Start to finish, write out the entries exactly, leaving the pictures aside.

§ **RECORDS FOR THE TASK**
◇ ◇ ◇ ◇ ◇

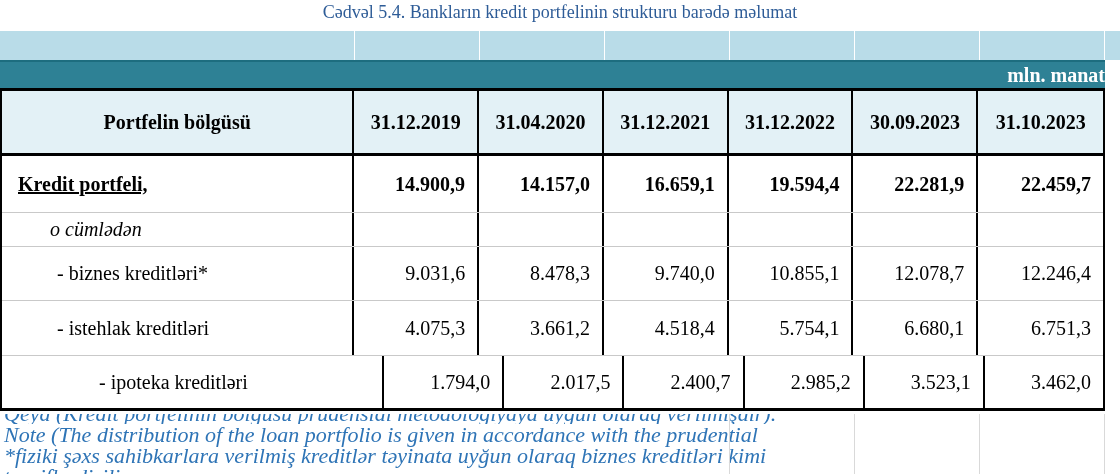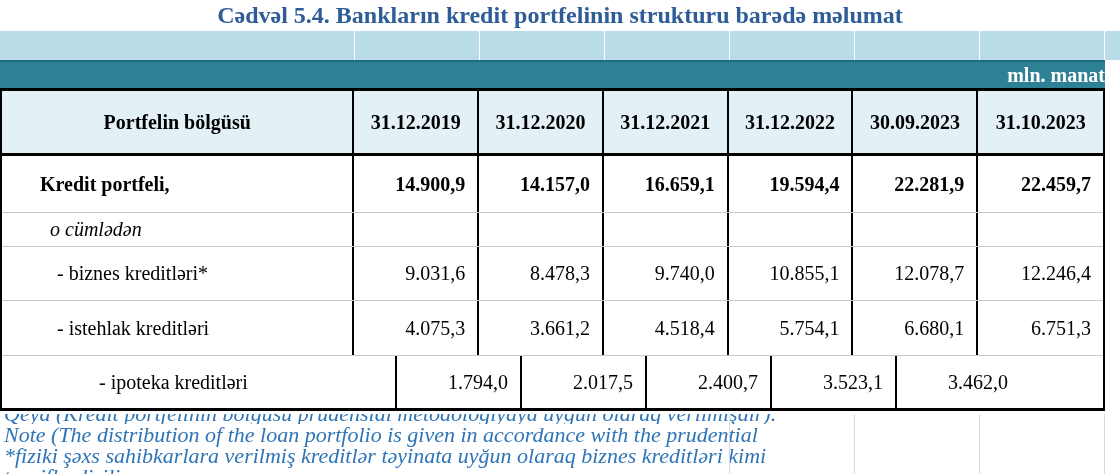--- a/index.html
+++ b/index.html
@@ -4,21 +4,21 @@
 <style>
   * { margin: 0; padding: 0; box-sizing: border-box; }
   html, body { width: 1120px; height: 474px; overflow: hidden; background: #ffffff; }
   body { font-family: "Liberation Serif", serif; position: relative; }
 
   .page { position: relative; width: 1120px; height: 474px; background: #fff; }
 
   
   .title {
     position: absolute; top: 2px; left: 0; width: 1120px;
-    text-align: center; font-size: 24px; font-weight: bold; color: #2e5c97;
+    text-align: center; font-size: 18px; font-weight: normal; color: #2e5c97;
   }
 
   
   .band {
     position: absolute; top: 31px; left: 0; width: 1120px; height: 29px;
     display: flex; background: #b9dce8;
   }
   .band .bcell { height: 100%; border-right: 1px solid #ffffff; }
   .band .b0 { width: 355px; } .band .bn { width: 125px; } .band .bg { flex: 1; border-right: none; }
 
@@ -51,21 +51,21 @@
 
   .tr.data { border-bottom: 1px solid #c9c9c9; background: #fff; }
   .tr.data:last-child { border-bottom: none; }
   .r0 { height: 57px; } .r1 { height: 34px; } .r2 { height: 54px; }
   .r3 { height: 55px; } .r4 { height: 52px; padding-left: 42px; }
 
   .label { justify-content: flex-start; }
   .num { justify-content: flex-end; padding-right: 12px; }
   .bold { font-weight: bold; }
   .italic { font-style: italic; }
-  .pad1 { padding-left: 38px; }
+  .pad1 { padding-left: 16px; text-decoration: underline; }
   .pad2 { padding-left: 48px; }
   .pad3 { padding-left: 55px; }
 
   
   .footnotes {
     position: absolute; top: 414px; left: 4px; width: 790px;
     color: #2e74b6; font-style: italic; font-size: 22px; line-height: 21px;
   }
   .fn-clip { height: 10px; overflow: hidden; }
   .fn-clip .fn-line1 { margin-top: -11px; }
@@ -94,21 +94,21 @@
 
   <div class="unitbar">
     <span>mln. manat</span>
   </div>
 
   <div class="table">
 
     <div class="tr header">
       <div class="td c0">Portfelin bölgüsü</div>
       <div class="td cn">31.12.2019</div>
-      <div class="td cn">31.12.2020</div>
+      <div class="td cn">31.04.2020</div>
       <div class="td cn">31.12.2021</div>
       <div class="td cn">31.12.2022</div>
       <div class="td cn">30.09.2023</div>
       <div class="td cn">31.10.2023</div>
     </div>
 
     <div class="tr data r0">
       <div class="td c0 label bold pad1">Kredit portfeli,</div>
       <div class="td cn num bold">14.900,9</div>
       <div class="td cn num bold">14.157,0</div>
@@ -146,20 +146,21 @@
       <div class="td cn num">5.754,1</div>
       <div class="td cn num">6.680,1</div>
       <div class="td cn num">6.751,3</div>
     </div>
 
     <div class="tr data r4">
       <div class="td c0 label pad3">- ipoteka kreditləri</div>
       <div class="td cn num">1.794,0</div>
       <div class="td cn num">2.017,5</div>
       <div class="td cn num">2.400,7</div>
+      <div class="td cn num">2.985,2</div>
       <div class="td cn num">3.523,1</div>
       <div class="td cn num">3.462,0</div>
     </div>
 
   </div>
 
   <div class="footnotes">
     <div class="fn-clip">
       <div class="fn-line1">Qeyd (Kredit portfelinin bölgüsü prudensial metodologiyaya uyğun olaraq verilmişdir).</div>
     </div>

◇ ◇ ◇ ◇ ◇

§ **ANSWER FOR THIS EXERCISE**
--- a/index.html
+++ b/index.html
@@ -4,21 +4,21 @@
 <style>
   * { margin: 0; padding: 0; box-sizing: border-box; }
   html, body { width: 1120px; height: 474px; overflow: hidden; background: #ffffff; }
   body { font-family: "Liberation Serif", serif; position: relative; }
 
   .page { position: relative; width: 1120px; height: 474px; background: #fff; }
 
   
   .title {
     position: absolute; top: 2px; left: 0; width: 1120px;
-    text-align: center; font-size: 24px; font-weight: bold; color: #2e5c97;
+    text-align: center; font-size: 18px; font-weight: normal; color: #2e5c97;
   }
 
   
   .band {
     position: absolute; top: 31px; left: 0; width: 1120px; height: 29px;
     display: flex; background: #b9dce8;
   }
   .band .bcell { height: 100%; border-right: 1px solid #ffffff; }
   .band .b0 { width: 355px; } .band .bn { width: 125px; } .band .bg { flex: 1; border-right: none; }
 
@@ -51,21 +51,21 @@
 
   .tr.data { border-bottom: 1px solid #c9c9c9; background: #fff; }
   .tr.data:last-child { border-bottom: none; }
   .r0 { height: 57px; } .r1 { height: 34px; } .r2 { height: 54px; }
   .r3 { height: 55px; } .r4 { height: 52px; padding-left: 42px; }
 
   .label { justify-content: flex-start; }
   .num { justify-content: flex-end; padding-right: 12px; }
   .bold { font-weight: bold; }
   .italic { font-style: italic; }
-  .pad1 { padding-left: 38px; }
+  .pad1 { padding-left: 16px; text-decoration: underline; }
   .pad2 { padding-left: 48px; }
   .pad3 { padding-left: 55px; }
 
   
   .footnotes {
     position: absolute; top: 414px; left: 4px; width: 790px;
     color: #2e74b6; font-style: italic; font-size: 22px; line-height: 21px;
   }
   .fn-clip { height: 10px; overflow: hidden; }
   .fn-clip .fn-line1 { margin-top: -11px; }
@@ -94,21 +94,21 @@
 
   <div class="unitbar">
     <span>mln. manat</span>
   </div>
 
   <div class="table">
 
     <div class="tr header">
       <div class="td c0">Portfelin bölgüsü</div>
       <div class="td cn">31.12.2019</div>
-      <div class="td cn">31.12.2020</div>
+      <div class="td cn">31.04.2020</div>
       <div class="td cn">31.12.2021</div>
       <div class="td cn">31.12.2022</div>
       <div class="td cn">30.09.2023</div>
       <div class="td cn">31.10.2023</div>
     </div>
 
     <div class="tr data r0">
       <div class="td c0 label bold pad1">Kredit portfeli,</div>
       <div class="td cn num bold">14.900,9</div>
       <div class="td cn num bold">14.157,0</div>
@@ -146,20 +146,21 @@
       <div class="td cn num">5.754,1</div>
       <div class="td cn num">6.680,1</div>
       <div class="td cn num">6.751,3</div>
     </div>
 
     <div class="tr data r4">
       <div class="td c0 label pad3">- ipoteka kreditləri</div>
       <div class="td cn num">1.794,0</div>
       <div class="td cn num">2.017,5</div>
       <div class="td cn num">2.400,7</div>
+      <div class="td cn num">2.985,2</div>
       <div class="td cn num">3.523,1</div>
       <div class="td cn num">3.462,0</div>
     </div>
 
   </div>
 
   <div class="footnotes">
     <div class="fn-clip">
       <div class="fn-line1">Qeyd (Kredit portfelinin bölgüsü prudensial metodologiyaya uyğun olaraq verilmişdir).</div>
     </div>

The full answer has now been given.